The data:

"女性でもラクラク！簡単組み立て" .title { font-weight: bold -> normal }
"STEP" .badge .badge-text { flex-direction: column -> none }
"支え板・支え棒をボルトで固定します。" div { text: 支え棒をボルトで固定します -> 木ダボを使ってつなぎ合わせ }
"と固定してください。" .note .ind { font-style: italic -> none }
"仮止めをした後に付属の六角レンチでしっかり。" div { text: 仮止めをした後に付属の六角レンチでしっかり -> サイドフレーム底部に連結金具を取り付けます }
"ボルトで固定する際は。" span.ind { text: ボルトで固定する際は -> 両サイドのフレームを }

* * *

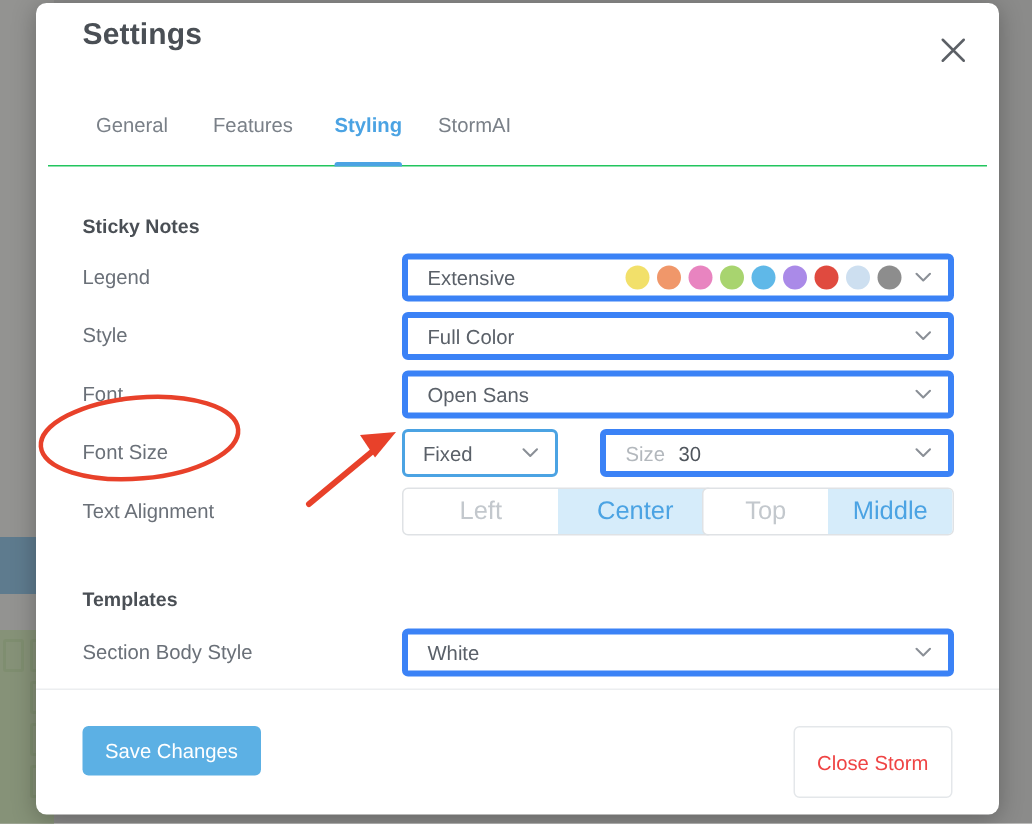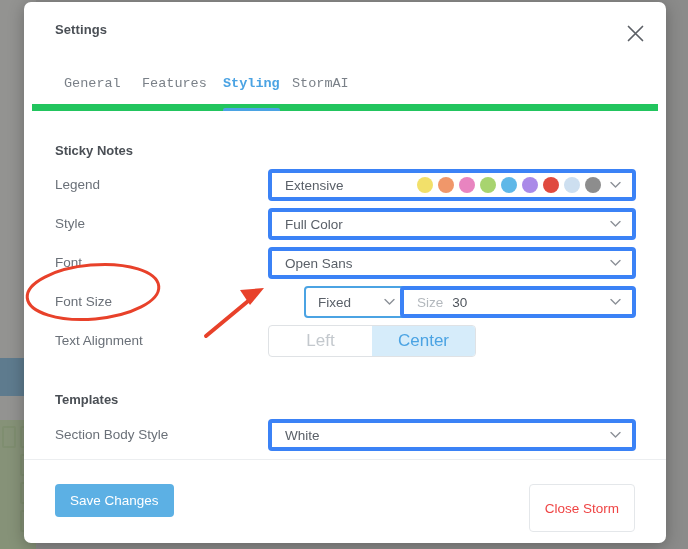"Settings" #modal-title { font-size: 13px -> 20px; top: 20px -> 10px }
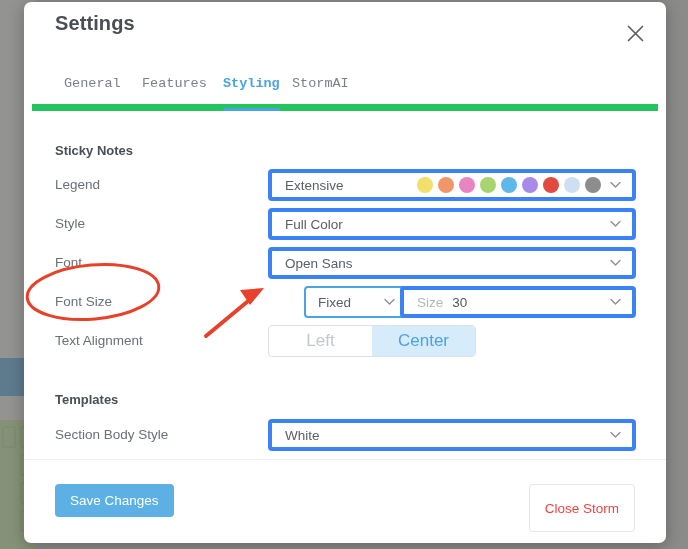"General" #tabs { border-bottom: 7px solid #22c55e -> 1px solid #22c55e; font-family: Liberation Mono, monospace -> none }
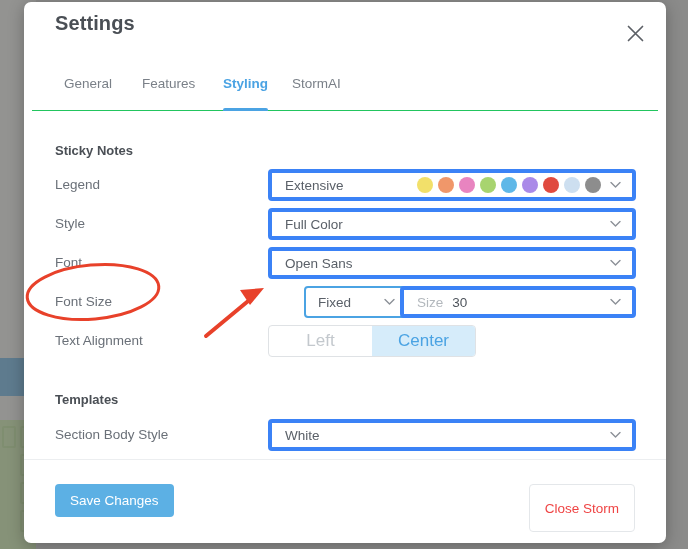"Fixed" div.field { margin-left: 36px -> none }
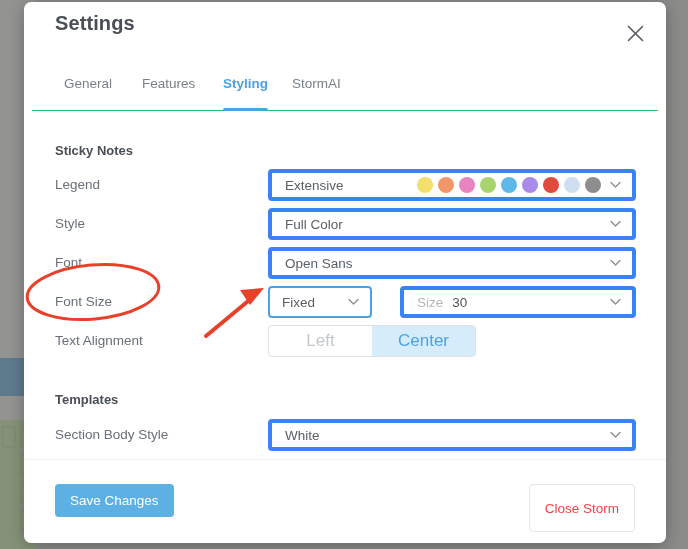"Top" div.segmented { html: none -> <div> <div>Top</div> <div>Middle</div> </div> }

Work required: Word for word, restate the lines of the listing above starting at the line with "text: 仮止めをした後に付属の六角レンチでしっかり ->" and ending at the line with "text: ボルトで固定する際は ->", and nothing outside them.

Response to the exercise:
"仮止めをした後に付属の六角レンチでしっかり。" div { text: 仮止めをした後に付属の六角レンチでしっかり -> サイドフレーム底部に連結金具を取り付けます }
"ボルトで固定する際は。" span.ind { text: ボルトで固定する際は -> 両サイドのフレームを }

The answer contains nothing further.